**WORK INSTRUCTIONS**
Below are lines of data, and only some are wanted. Please repeat exactly those from the line that has "customer number: 790318 -> 797396" through the line that has "Referencia 3AURAII8: 2".

**INFORMATION SHOWN**
-----

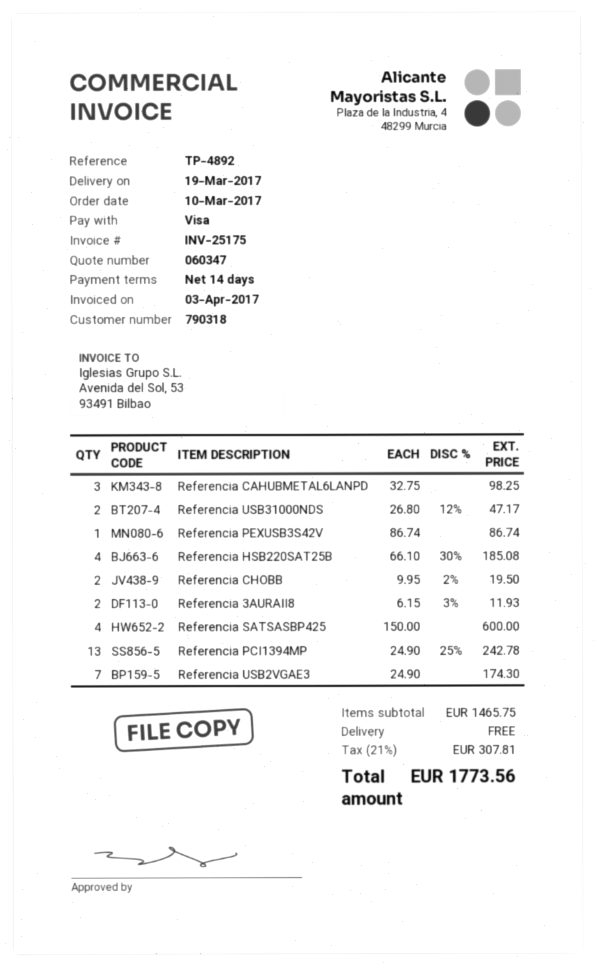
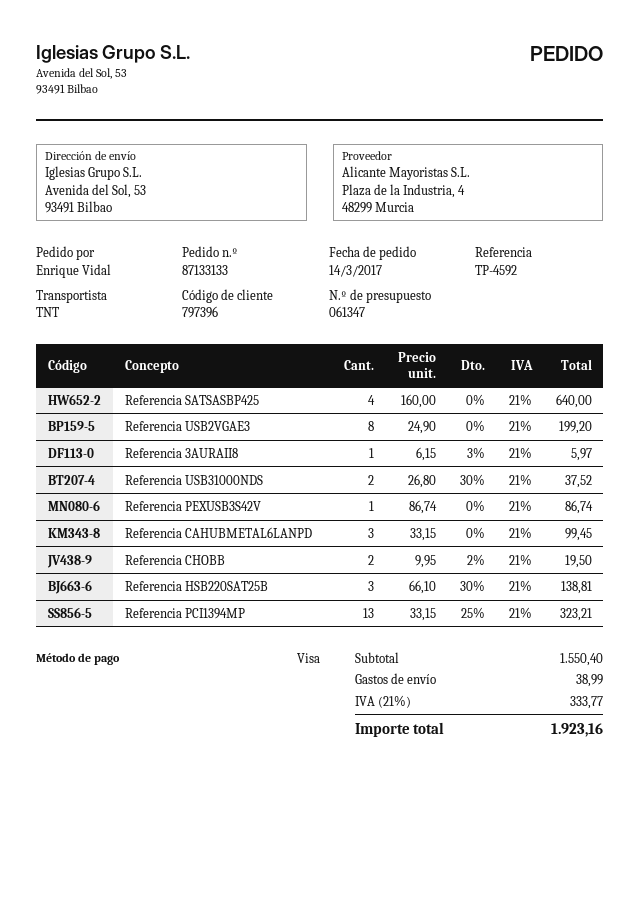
quote number: 060347 -> 061347
order date: 2017-03-10 -> 2017-03-14
customer number: 790318 -> 797396
reference: TP-4892 -> TP-4592
Referencia CAHUBMETAL6LANPD: 3 x 32.75 = 98.25 -> 3 x 33.15 = 99.45
Referencia USB31000NDS: 2 x 26.80 - 12% = 47.17 -> 2 x 26.80 - 30% = 37.52
Referencia HSB220SAT25B: 4 x 66.10 - 30% = 185.08 -> 3 x 66.10 - 30% = 138.81
Referencia 3AURAII8: 2 x 6.15 - 3% = 11.93 -> 1 x 6.15 - 3% = 5.97
Referencia SATSASBP425: 4 x 150.00 = 600.00 -> 4 x 160.00 = 640.00
Referencia PCI1394MP: 13 x 24.90 - 25% = 242.78 -> 13 x 33.15 - 25% = 323.21
Referencia USB2VGAE3: 7 x 24.90 = 174.30 -> 8 x 24.90 = 199.20
subtotal: 1465.75 -> 1550.40
shipping: 0.00 -> 38.99
tax: 21% = 307.81 -> 21% = 333.77
total: 1773.56 -> 1923.16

-----

**SOLVED PROBLEM**
customer number: 790318 -> 797396
reference: TP-4892 -> TP-4592
Referencia CAHUBMETAL6LANPD: 3 x 32.75 = 98.25 -> 3 x 33.15 = 99.45
Referencia USB31000NDS: 2 x 26.80 - 12% = 47.17 -> 2 x 26.80 - 30% = 37.52
Referencia HSB220SAT25B: 4 x 66.10 - 30% = 185.08 -> 3 x 66.10 - 30% = 138.81
Referencia 3AURAII8: 2 x 6.15 - 3% = 11.93 -> 1 x 6.15 - 3% = 5.97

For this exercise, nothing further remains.